(INSTRUCTIONS FOR THE TASK) Write out the records that appear below, verbatim and complete, but without pictures.

(GIVEN INFORMATION)
######
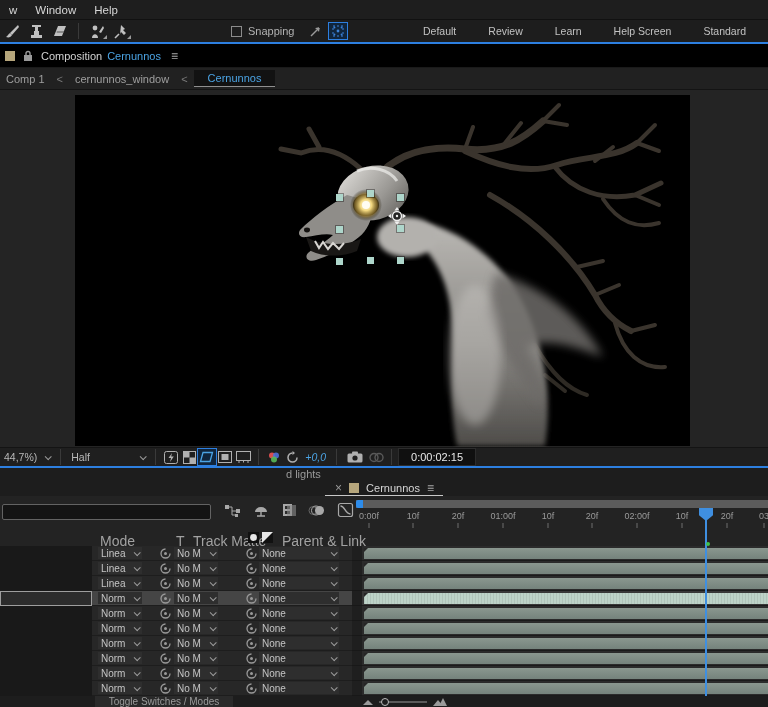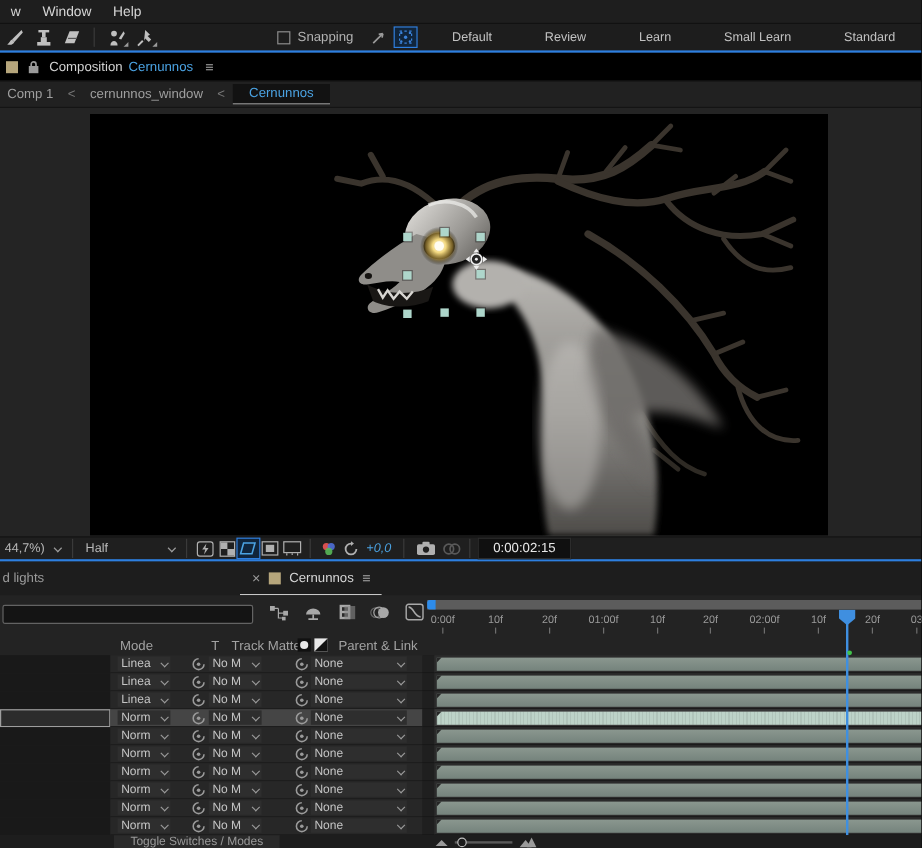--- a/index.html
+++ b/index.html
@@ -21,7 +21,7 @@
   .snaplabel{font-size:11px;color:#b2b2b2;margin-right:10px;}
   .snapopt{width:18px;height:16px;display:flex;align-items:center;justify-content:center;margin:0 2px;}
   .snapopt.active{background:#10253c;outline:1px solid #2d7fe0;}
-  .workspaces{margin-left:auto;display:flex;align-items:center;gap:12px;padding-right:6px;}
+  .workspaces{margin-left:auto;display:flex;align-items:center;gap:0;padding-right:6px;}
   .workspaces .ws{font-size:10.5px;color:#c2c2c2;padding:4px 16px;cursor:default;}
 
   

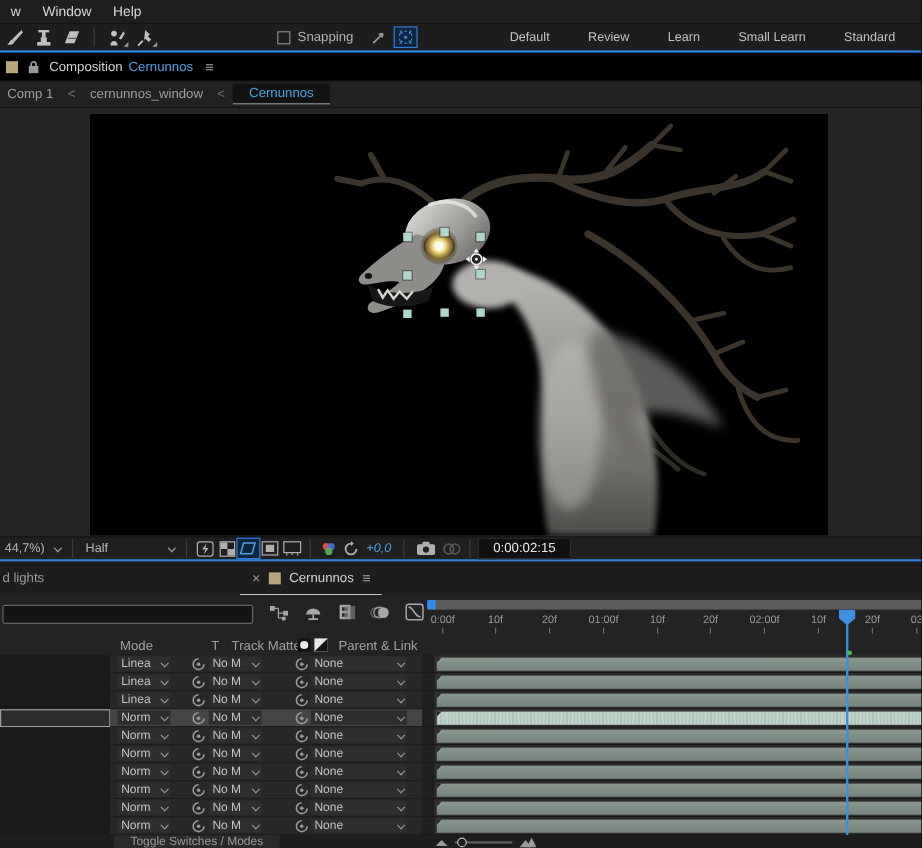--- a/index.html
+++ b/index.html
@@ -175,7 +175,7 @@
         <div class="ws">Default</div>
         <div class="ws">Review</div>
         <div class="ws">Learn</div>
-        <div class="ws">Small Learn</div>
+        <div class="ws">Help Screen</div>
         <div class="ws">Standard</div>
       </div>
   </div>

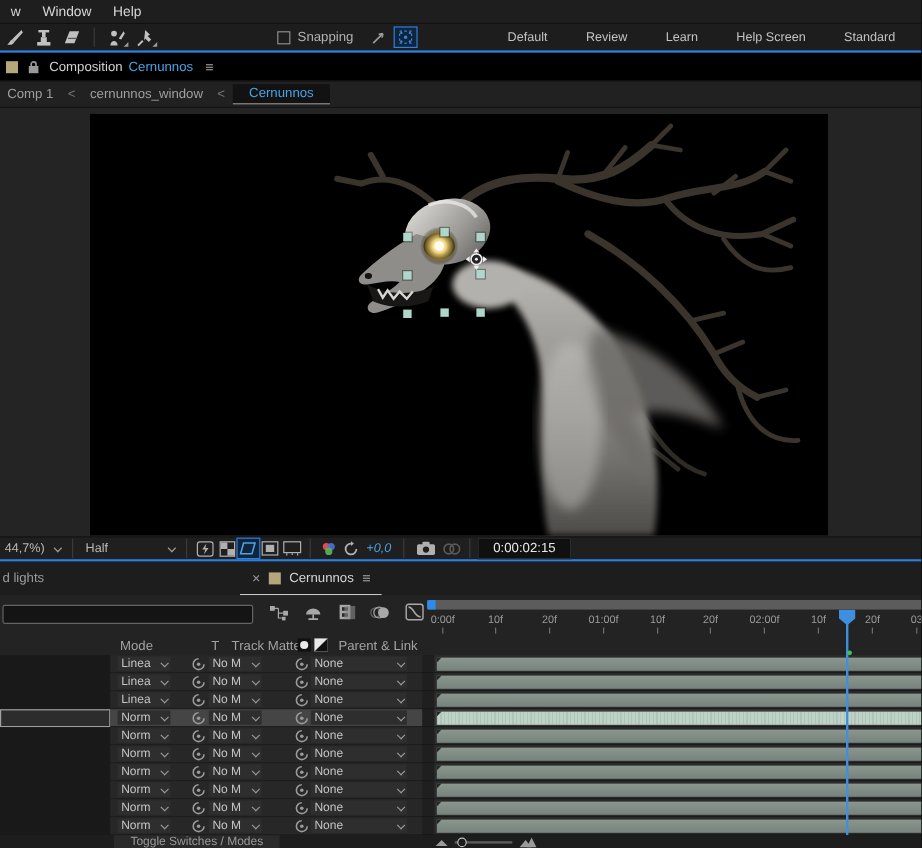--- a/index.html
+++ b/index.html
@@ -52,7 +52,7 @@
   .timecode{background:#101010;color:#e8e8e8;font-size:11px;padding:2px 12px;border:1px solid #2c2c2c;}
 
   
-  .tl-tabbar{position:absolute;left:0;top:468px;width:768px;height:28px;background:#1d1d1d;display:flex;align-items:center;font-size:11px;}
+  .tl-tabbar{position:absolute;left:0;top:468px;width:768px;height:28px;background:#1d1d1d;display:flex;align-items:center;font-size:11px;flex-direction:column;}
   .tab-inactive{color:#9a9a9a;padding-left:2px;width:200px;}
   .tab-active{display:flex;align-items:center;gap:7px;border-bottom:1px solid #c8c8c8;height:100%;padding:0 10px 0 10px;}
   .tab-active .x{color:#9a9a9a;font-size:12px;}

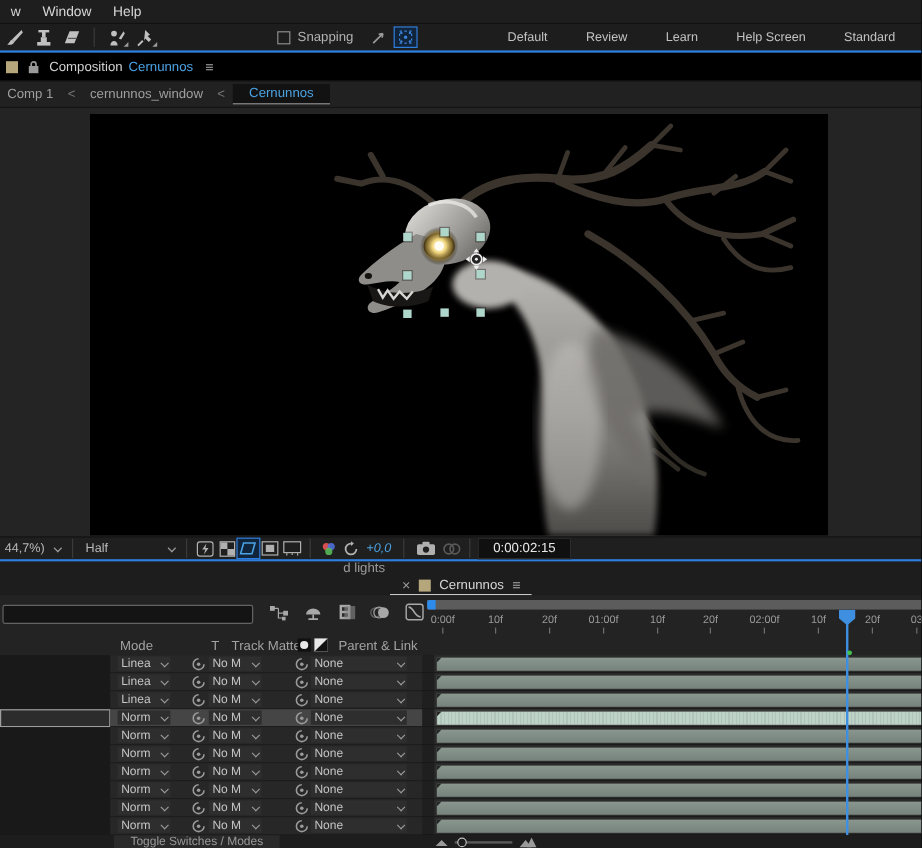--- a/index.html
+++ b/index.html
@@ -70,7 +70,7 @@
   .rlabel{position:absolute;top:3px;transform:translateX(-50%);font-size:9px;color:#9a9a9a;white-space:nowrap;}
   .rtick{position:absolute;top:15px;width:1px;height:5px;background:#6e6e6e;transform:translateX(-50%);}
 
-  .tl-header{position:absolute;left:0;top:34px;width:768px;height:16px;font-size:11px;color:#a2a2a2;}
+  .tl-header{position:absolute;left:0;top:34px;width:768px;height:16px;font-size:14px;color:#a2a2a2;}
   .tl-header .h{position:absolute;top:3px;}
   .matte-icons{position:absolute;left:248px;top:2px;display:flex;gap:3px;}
######
(EXERCISE OUTPUT)
--- a/index.html
+++ b/index.html
@@ -21,7 +21,7 @@
   .snaplabel{font-size:11px;color:#b2b2b2;margin-right:10px;}
   .snapopt{width:18px;height:16px;display:flex;align-items:center;justify-content:center;margin:0 2px;}
   .snapopt.active{background:#10253c;outline:1px solid #2d7fe0;}
-  .workspaces{margin-left:auto;display:flex;align-items:center;gap:12px;padding-right:6px;}
+  .workspaces{margin-left:auto;display:flex;align-items:center;gap:0;padding-right:6px;}
   .workspaces .ws{font-size:10.5px;color:#c2c2c2;padding:4px 16px;cursor:default;}
 
   

--- a/index.html
+++ b/index.html
@@ -175,7 +175,7 @@
         <div class="ws">Default</div>
         <div class="ws">Review</div>
         <div class="ws">Learn</div>
-        <div class="ws">Small Learn</div>
+        <div class="ws">Help Screen</div>
         <div class="ws">Standard</div>
       </div>
   </div>

--- a/index.html
+++ b/index.html
@@ -52,7 +52,7 @@
   .timecode{background:#101010;color:#e8e8e8;font-size:11px;padding:2px 12px;border:1px solid #2c2c2c;}
 
   
-  .tl-tabbar{position:absolute;left:0;top:468px;width:768px;height:28px;background:#1d1d1d;display:flex;align-items:center;font-size:11px;}
+  .tl-tabbar{position:absolute;left:0;top:468px;width:768px;height:28px;background:#1d1d1d;display:flex;align-items:center;font-size:11px;flex-direction:column;}
   .tab-inactive{color:#9a9a9a;padding-left:2px;width:200px;}
   .tab-active{display:flex;align-items:center;gap:7px;border-bottom:1px solid #c8c8c8;height:100%;padding:0 10px 0 10px;}
   .tab-active .x{color:#9a9a9a;font-size:12px;}

--- a/index.html
+++ b/index.html
@@ -70,7 +70,7 @@
   .rlabel{position:absolute;top:3px;transform:translateX(-50%);font-size:9px;color:#9a9a9a;white-space:nowrap;}
   .rtick{position:absolute;top:15px;width:1px;height:5px;background:#6e6e6e;transform:translateX(-50%);}
 
-  .tl-header{position:absolute;left:0;top:34px;width:768px;height:16px;font-size:11px;color:#a2a2a2;}
+  .tl-header{position:absolute;left:0;top:34px;width:768px;height:16px;font-size:14px;color:#a2a2a2;}
   .tl-header .h{position:absolute;top:3px;}
   .matte-icons{position:absolute;left:248px;top:2px;display:flex;gap:3px;}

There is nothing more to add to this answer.